Meticulously detailed, the images are borne from the minutiae of delicate line work. The type of expertise that comes through endless hours of practise and discipline, it is an absolute delight to view such craftsmanship. The sense of depth is created through tonal variations depicting rocky outcrops abutting the picture plane so closely they could easily delight as abstracted patterning if it were not for the sole human figure adding depth perspective and creating a little distance. There are no repoussoir devices, no negative spaces to ease into the composition. Perhaps we can understand this solitary human as a type of rückenfigur, but although she does not gaze out at us, nor does she gaze forward into the composition. She is in deep introspection, encouraging us inward. We do not look in wonder at a sublime landscape before her, we meld into the emotional and psychological heartbeat of this strange relationship between human body and the ancient, ragged rock.
The story of the woman in the picture, makes it a story of interdisciplinary process. A trained dancer, Anderson uses her physicality to explore terrain, and to bend, fold, mould into crevices, voids and surfaces of the earth. The rock is real. Her body and contortion, real. This process of choreography, meditation and photography are all invested in her drawing practice.
Her more experimental work has been offered in public shows through large-scale drawings displayed unconventionally, the use of a Japanese technique of ironing paper, drawings as installations, draperies, translucencies and a collaboration with poet Nathan Curnow. All coming back to the body and the landscape.
The symbolism of the landscape is one most literary, art and movie buffs are familiar with. Wild moors/sexy Heathcliffs, Casper and his aforementioned romantic rückenfigurs, and of course, Australia. For a country that prides itself on the natural landscape as being part of its national character, it seems perversely ironic that (largely) we are so deeply lethargic to our responsibility to nurture and protect it. A collective ‘climate grief’ is a growing global psychological phenomenon as we face the stark realities of ecological disaster. It is literally the weight of the world to bear (for those brave enough to care).
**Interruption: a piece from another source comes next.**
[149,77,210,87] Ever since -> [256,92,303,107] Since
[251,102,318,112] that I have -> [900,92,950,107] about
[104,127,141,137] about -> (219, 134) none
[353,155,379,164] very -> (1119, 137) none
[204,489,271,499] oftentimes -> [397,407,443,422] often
This is the tangible, consistent theme throughout her work; certainly, for as long as I have seen it. Her emotional authenticity is apparent. At times I’ve been reminded of devotional flagellants; imagining the visceral, physical strain of drawing in this style, and at her pace, somehow connects to her emotional pain. Her isolation – the sole figure – indicates a private moment of lamentation, the caress of grief and loss. Because it is a lonely time, grieving. It is heavy. She has stated her admiration for Käthe Kollwitz, and there are obvious links between the two in their monochromatic inner worlds. But Anderson’s grief is a particularly modern one.
Anderson draws grief. But remember, grief is an expression of deep love. Love lost, love lamented, but quite purely, love.